#### The input
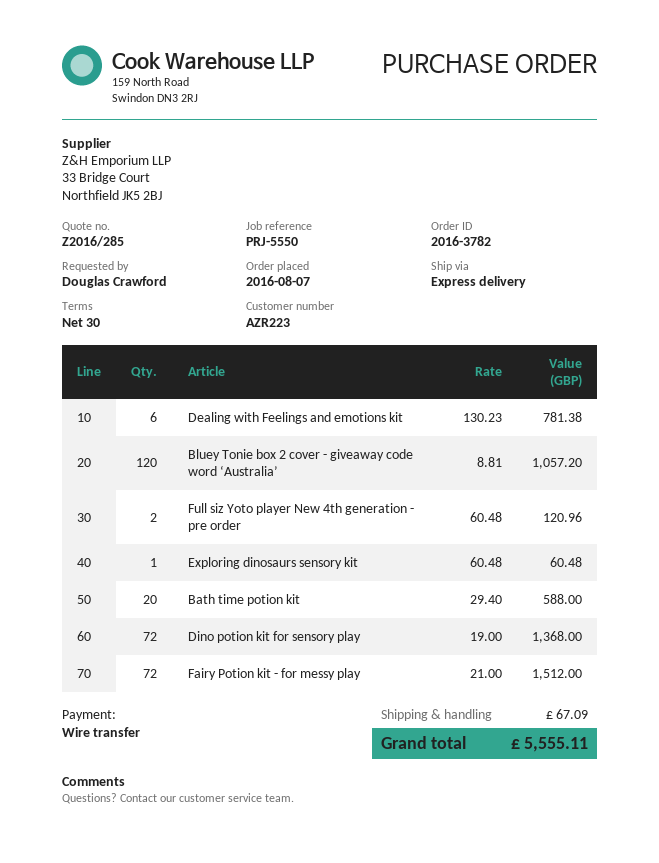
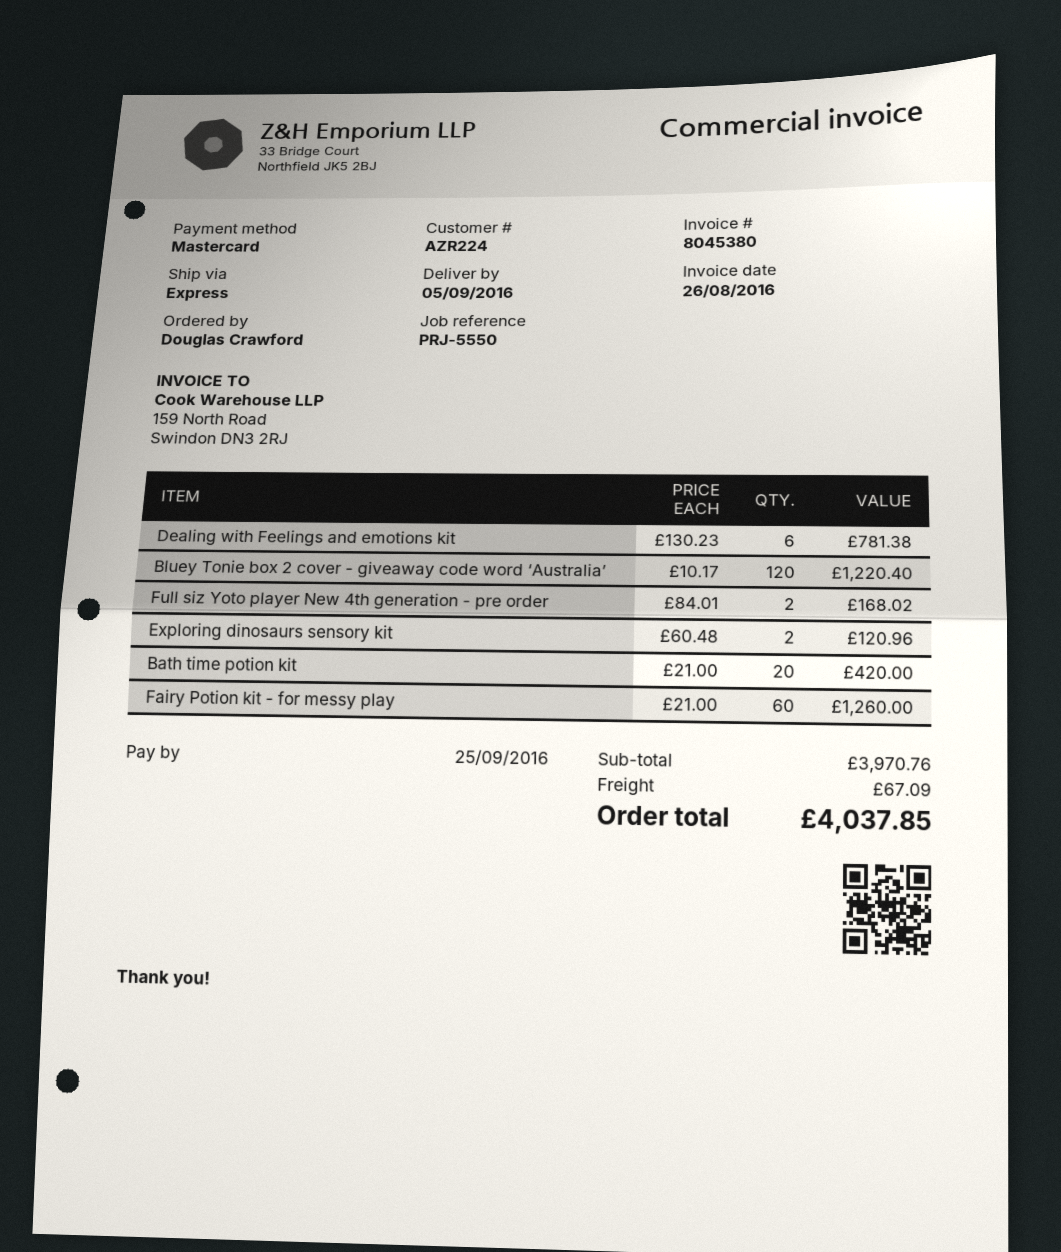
customer number: AZR223 -> AZR224
payment method: bank transfer -> Mastercard
Bluey Tonie box 2 cover - giveaway code word ‘Australia’: 120 x 8.81 = 1057.20 -> 120 x 10.17 = 1220.40
Full siz Yoto player New 4th generation - pre order: 2 x 60.48 = 120.96 -> 2 x 84.01 = 168.02
Exploring dinosaurs sensory kit: 1 x 60.48 = 60.48 -> 2 x 60.48 = 120.96
Bath time potion kit: 20 x 29.40 = 588.00 -> 20 x 21.00 = 420.00
Dino potion kit for sensory play: 72 x 19.00 = 1368.00 -> none
Fairy Potion kit - for messy play: 72 x 21.00 = 1512.00 -> 60 x 21.00 = 1260.00
total: 5555.11 -> 4037.85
########
With the line containing "payment method: bank transfer -> Mastercard" as the first and the last line of the data as the final one, copy every line between them exactly, those two included.

payment method: bank transfer -> Mastercard
Bluey Tonie box 2 cover - giveaway code word ‘Australia’: 120 x 8.81 = 1057.20 -> 120 x 10.17 = 1220.40
Full siz Yoto player New 4th generation - pre order: 2 x 60.48 = 120.96 -> 2 x 84.01 = 168.02
Exploring dinosaurs sensory kit: 1 x 60.48 = 60.48 -> 2 x 60.48 = 120.96
Bath time potion kit: 20 x 29.40 = 588.00 -> 20 x 21.00 = 420.00
Dino potion kit for sensory play: 72 x 19.00 = 1368.00 -> none
Fairy Potion kit - for messy play: 72 x 21.00 = 1512.00 -> 60 x 21.00 = 1260.00
total: 5555.11 -> 4037.85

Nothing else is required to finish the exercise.